No entanto, diversos outros esforços dentro do sistema internacional apontam para um tratamento mais condizente com o respeito aos Direitos Humanos e mais holístico, em termos de prevenção e planejamento. O Acordo de Paris, o Marco de Sendai para a Redução do Risco de Desastres, o Pacto Global para as Migrações e os Objetivos do Desenvolvimento Sustentável constituem mecanismos que visam estabelecer caminhos para uma governança das migrações ambientais, assumindo estas como mecanismos de adaptação. 

Respostas

Nesse sentido, as principais medidas que os Estados precisam atender estão relacionadas à redução dos fatores adversos e estruturais que obrigam às pessoas a deixarem seu país de origem. Isto implica buscar soluções que as permitam permanecer em seus territórios e outorga-lhes meios de adaptação às condições de mudança climática, evitando situações de migração desesperada e em estado de vulnerabilidade.

Para situações nas quais as mudanças climáticas são muito intensas, será necessário ampliar a disponibilidade e a flexibilidade para uma migração segura, ordenada e regular. A realocação de vilarejos e comunidades de forma planejada também é visto como mecanismo de adaptação. Para todas estas medidas, a assistência humanitária e o provimento de dados e informação relevante são essenciais para a orientação de objetivos e tomada de decisão. 

Cabe ressaltar que os processos de mudanças climáticas, inevitavelmente, terão como consequência a necessidade de adaptação ou deslocamento. Neste sentido, o planejamento territorial, considerando todas estas questões, constitui uma estratégia importante para o enfrentamento das migrações ambientais.

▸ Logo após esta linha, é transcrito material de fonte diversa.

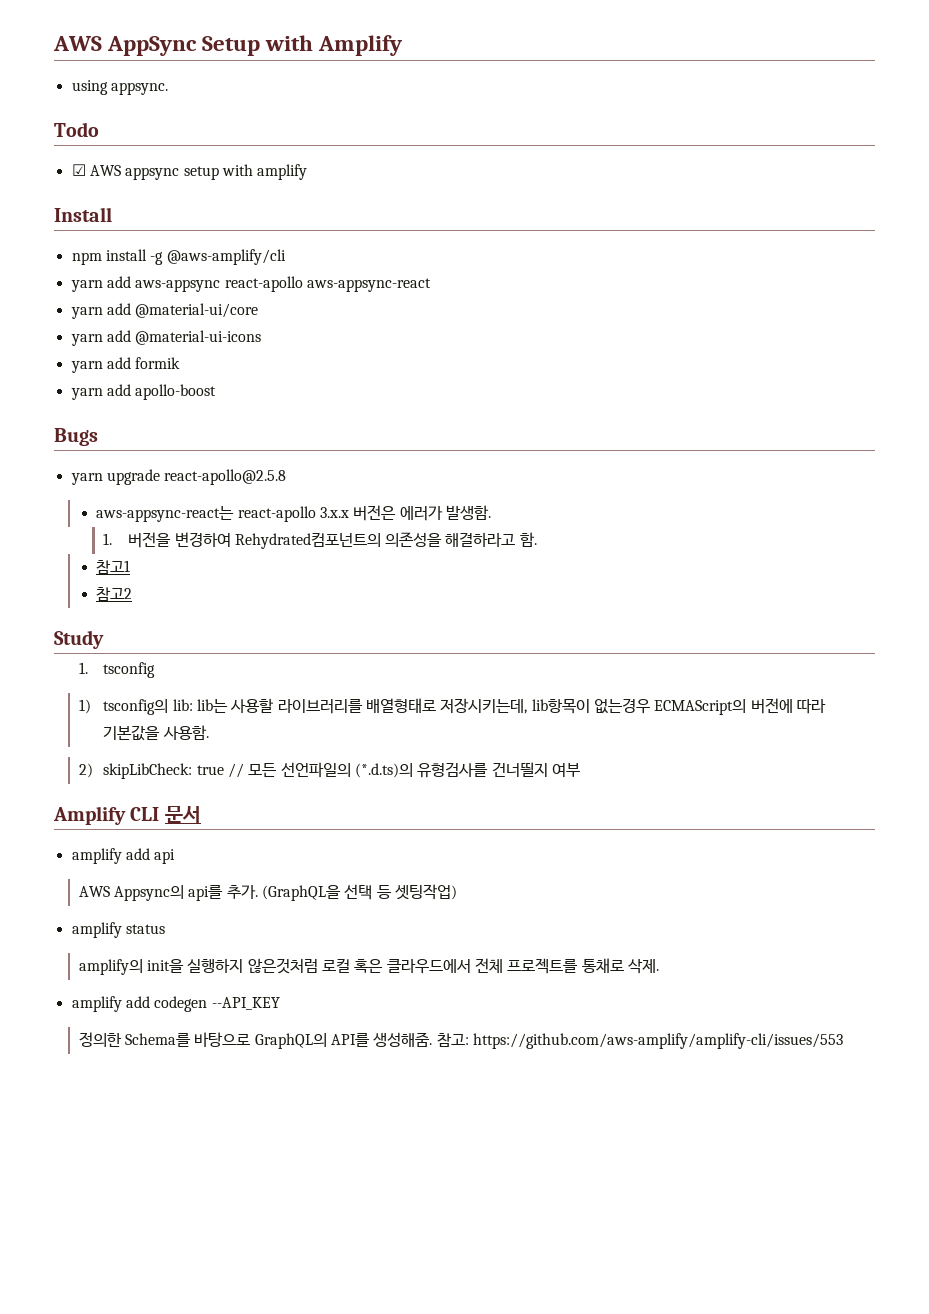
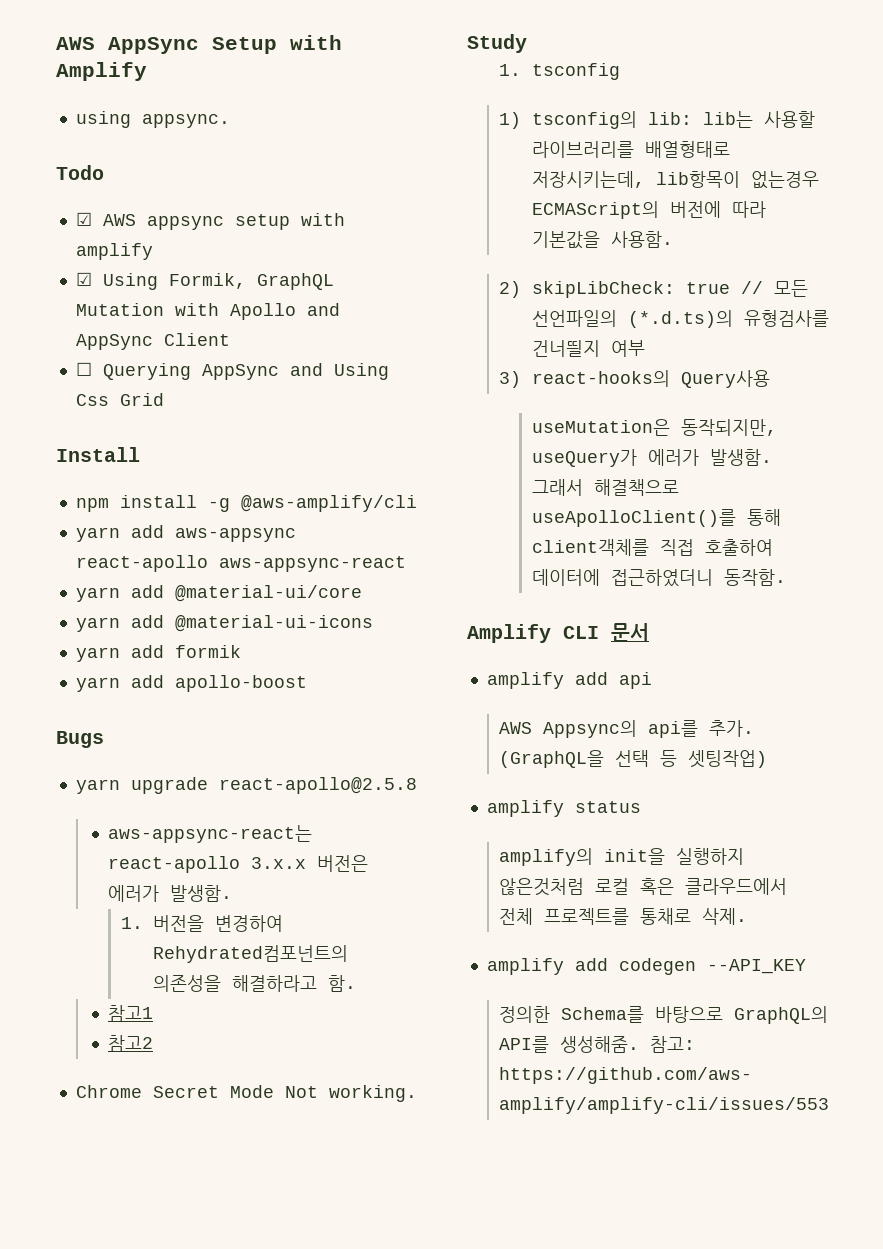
(308, 172) none -> [75,272,334,290] [75,303,340,320] [75,333,230,350] [75,362,389,380] [75,393,164,406] // ☑ Using Formik, GraphQL Mutation with Apollo and AppSync Client // ☐ Querying AppSync and Using Css Grid
(133, 594) none -> [75,1085,417,1102] // Chrome Secret Mode Not working.
(581, 770) none -> [499,370,770,388] [531,419,777,436] [531,449,772,467] [531,479,679,496] [531,509,781,527] [531,539,773,556] [531,569,786,587] // 3) react-hooks의 Query사용 // useMutation은 동작되지만, useQuery가 에러가 발생함. 그래서 해결책으로 useApolloClient()를 통해 client객체를 직접 호출하여 데이터에 접근하였더니 동작함.

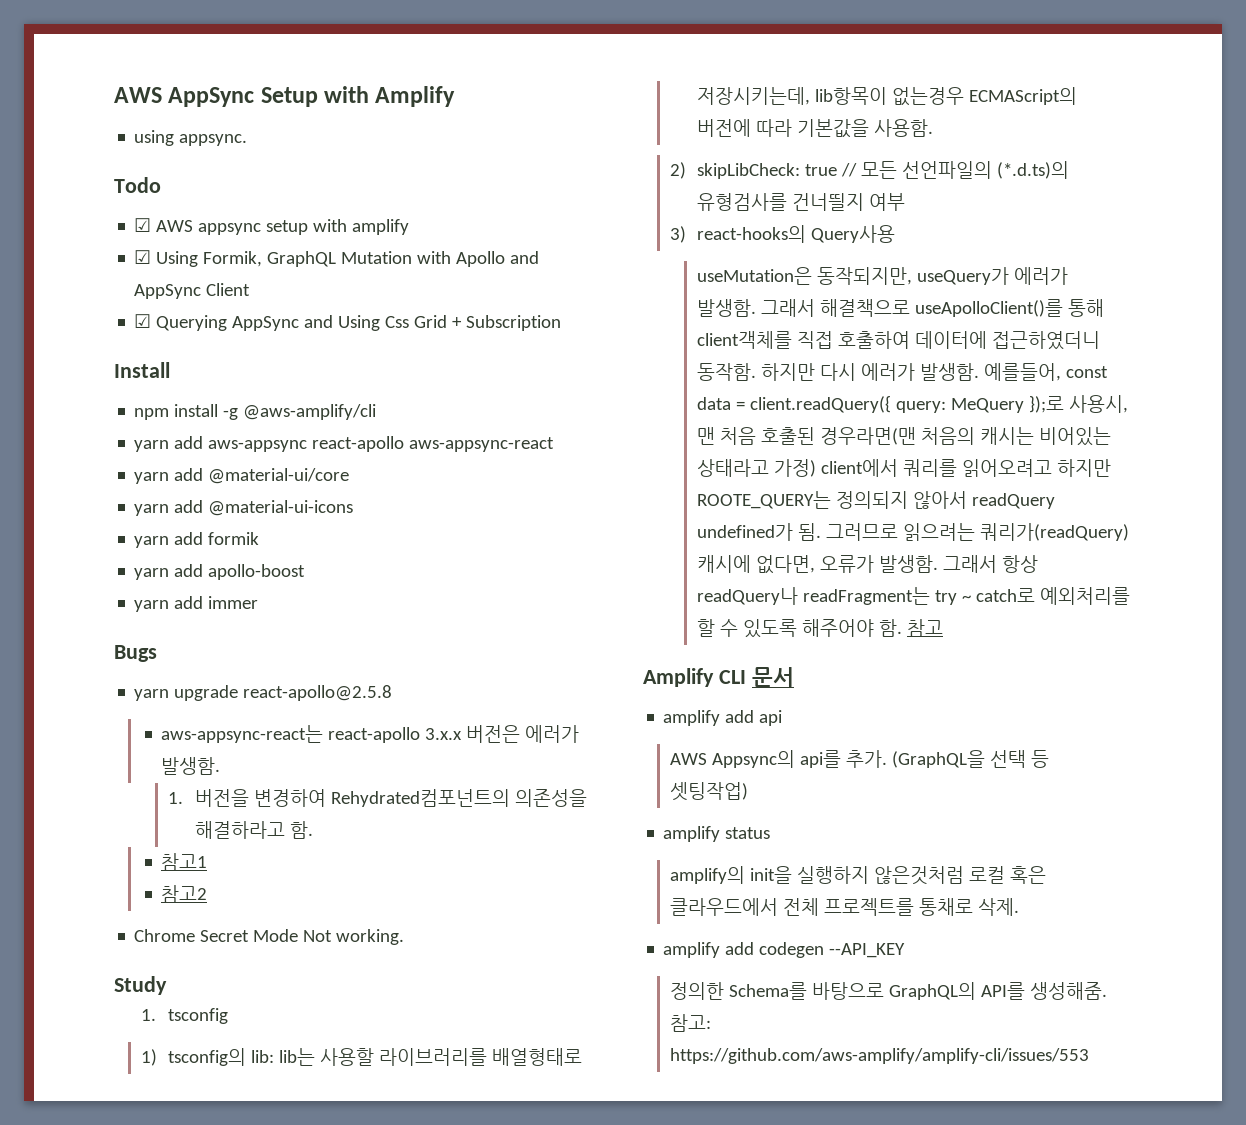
[75,362,92,376] ☐ -> [134,314,152,328] ☑
(164, 399) none -> [452,315,562,331] + Subscription
(307, 683) none -> [134,596,259,612] // yarn add immer
(786, 577) none -> [761,363,1109,381] [697,395,1129,413] [697,427,1112,446] [697,459,1112,477] [697,491,1056,509] [697,523,1130,541] [697,555,1039,574] [697,587,1131,605] [697,619,944,638] 하지만 다시 에러가 발생함. 예를들어, const data = client.readQuery({ query: MeQuery });로 사용시, 맨 처음 호출된 경우라면(맨 처음의 캐시는 비어있는 상태라고 가정) client에서 쿼리를 읽어오려고 하지만 ROOTE_QUERY는 정의되지 않아서 readQuery undefined가 됨. 그러므로 읽으려는 쿼리가(readQuery) 캐시에 없다면, 오류가 발생함. 그래서 항상 readQuery나 readFragment는 try ~ catch로 예외처리를 할 수 있도록 해주어야 함. 참고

Não existe uma única forma de responder a estes desafios; contudo, queda claro que para alcançar objetivos significativos que visem nossa manutenção em harmonia com nosso entorno natural será necessário o envolvimento dos Estados, dos atores da sociedade civil e das próprias comunidades afetadas, respeitando suas formas de vida e reprodução social.